Examining the administration’s and the intelligence community’s cultural tendencies and operational realities, the authors cite reasons from both camps that contributed to a dearth of intelligence collection during this time. Blind Over Cuba elaborates on the administration’s fears of another U-2 incident, a distrust toward intelligence professionals with opposing political views, a hypervigilance to protect the reputation of the President following the Bay of Pigs, and a lack of senior technical knowledge. For the intelligence community’s part, Barrett and Holland cite the unwillingness of intelligence professionals to stray from conventional wisdom in spite of contrary evidence, the unwillingness of imagery analysts to make definitive assessments, and a propensity to discount raw intelligence that conflicted with assessments. Additionally, competition between the State Department and the Central Intelligence Agency and the lack of intelligence experience of new CIA leadership are noted as contributing factors.
The authors offer an accurate and informative historical chain of events supported by documentation, including papers written by members of Congress as evidence of an environment wrought with tension and uncertainty. While Barrett and Holland successfully provide insight into how it was possible for administration officials to make politically motivated decisions—and errors—that resulted in a cover-up, they do not give sufficient evidence to explain intelligence errors that led to the crisis. Specifically, they did not adequately explain why experienced professionals discounted raw intelligence reports indicating that the Soviet Union was moving missiles into Cuba.
Psychological studies of the human cognitive process supported by scientific experiments provide substantive explanations for all the proposed failures cited by Barrett and Holland.

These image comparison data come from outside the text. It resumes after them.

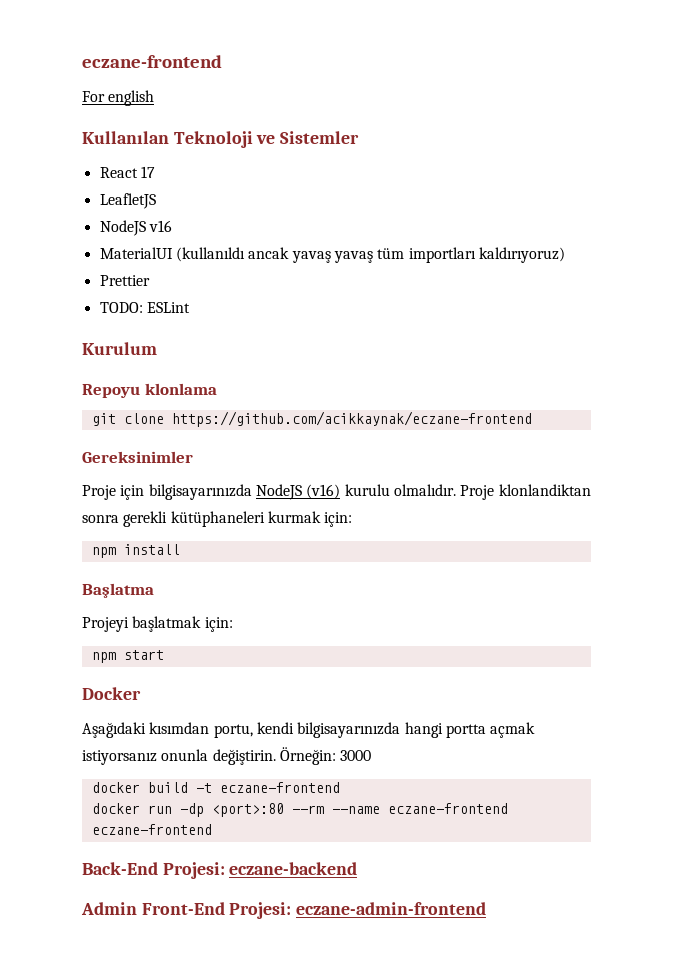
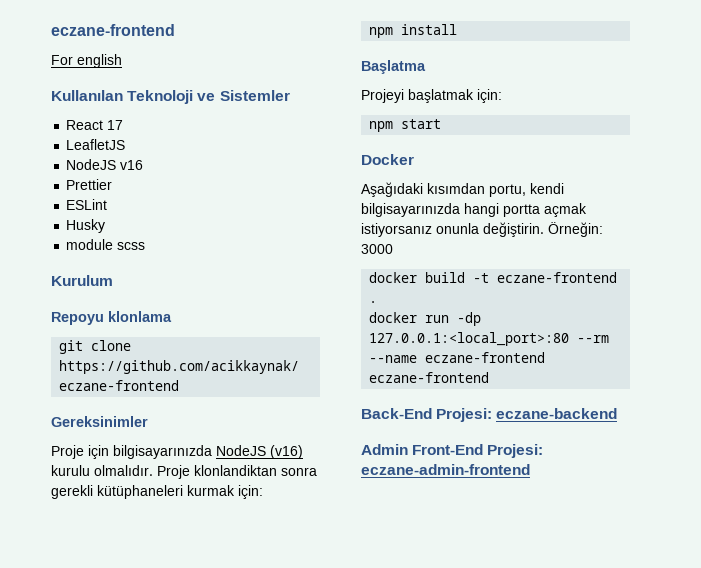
- MaterialUI (kullanıldı ancak yavaş yavaş tüm importları kaldırıyoruz)
- TODO: ESLint
+ ESLint
+ Husky
+ module scss
- docker build -t eczane-frontend
+ docker build -t eczane-frontend .
- docker run -dp <port>:80 --rm --name eczane-frontend eczane-frontend
+ docker run -dp 127.0.0.1:<local_port>:80 --rm --name eczane-frontend eczane-frontend

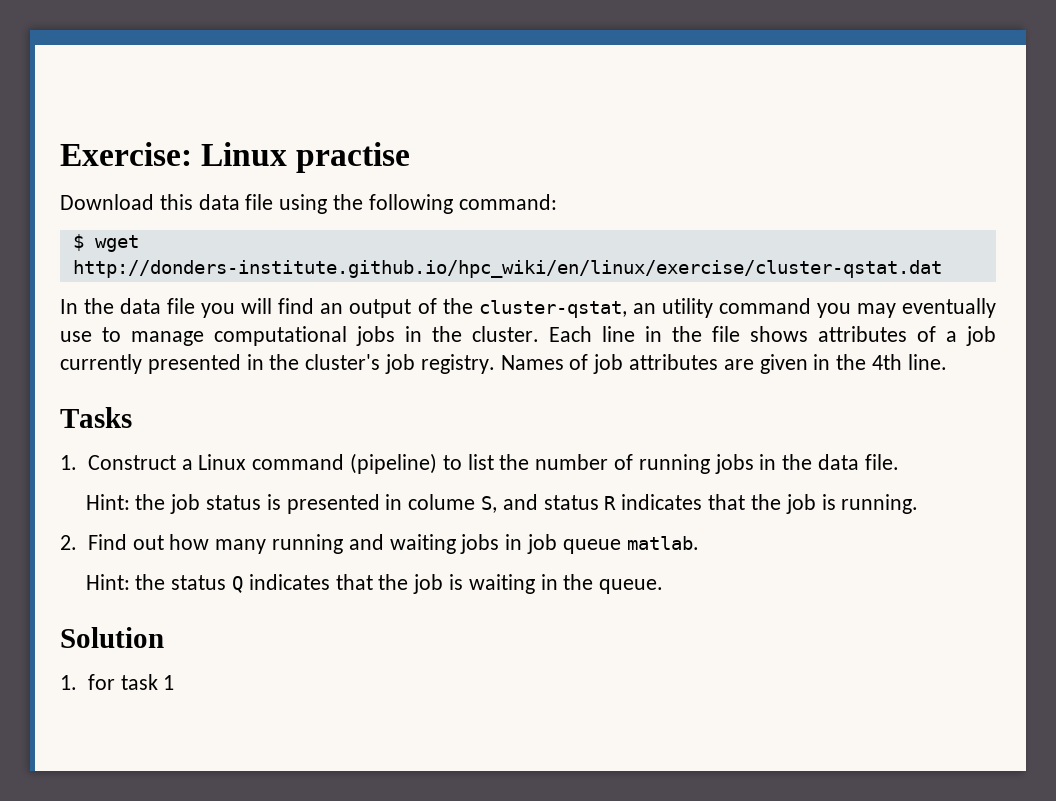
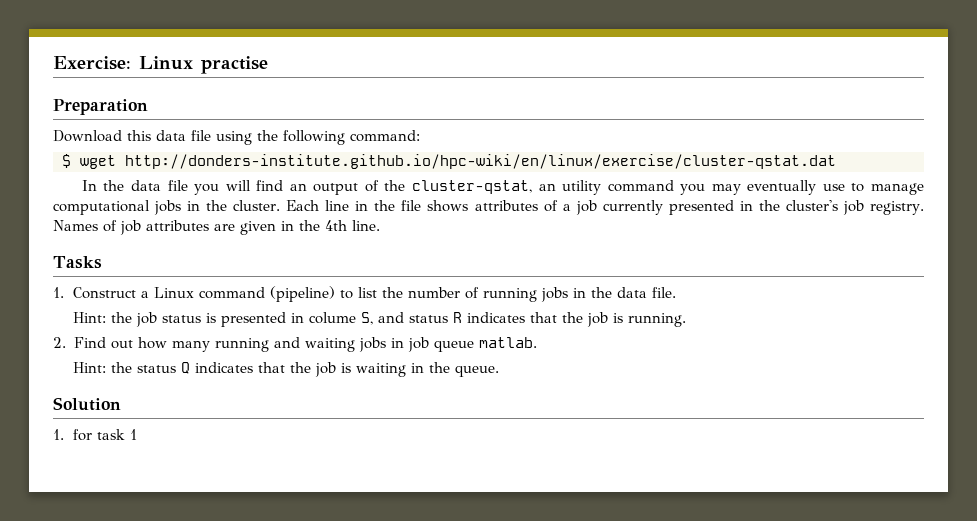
+ Preparation
- $ wget http://donders-institute.github.io/hpc_wiki/en/linux/exercise/cluster-qstat.dat
+ $ wget http://donders-institute.github.io/hpc-wiki/en/linux/exercise/cluster-qstat.dat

The Psychology of Intelligence Analysis by Richards J. Heuer explains cognitive and unmotivated biases associated with intelligence analysis, such as an analyst’s tendency to see information confirming already established ideas more acutely than new “disconfirming” information. Additionally, Intelligence and the Cuban Missile Crisis by James G. Blight and David A. Welch provides a comprehensive study of the crisis. Blight and Welch, much like Barrett and Holland, focus on the historiography leading to it but also demonstrate that human cognitive processes and motivational pathologies directly influenced the intelligence process that led to errors.
Barrett and Holland sought to provide a scholarly approach to the Cuban Missile Crisis that focuses on the intelligence community and politics. However, the book fails to weigh the most basic human psychological processes as they have been studied and applied to the intelligence community as explanations for perceived failures. The errors and the ultimate decisions made by senior government leadership are more closely related to the cognitive processes associated with human psychology than mere political tensions and mistrust within competing organizations and opposing political parties. Blind Over Cuba: The Photo Gap and the Missile Crisis provides a historical overview but avoids the technical nuances necessary to be of value to the intelligence professional.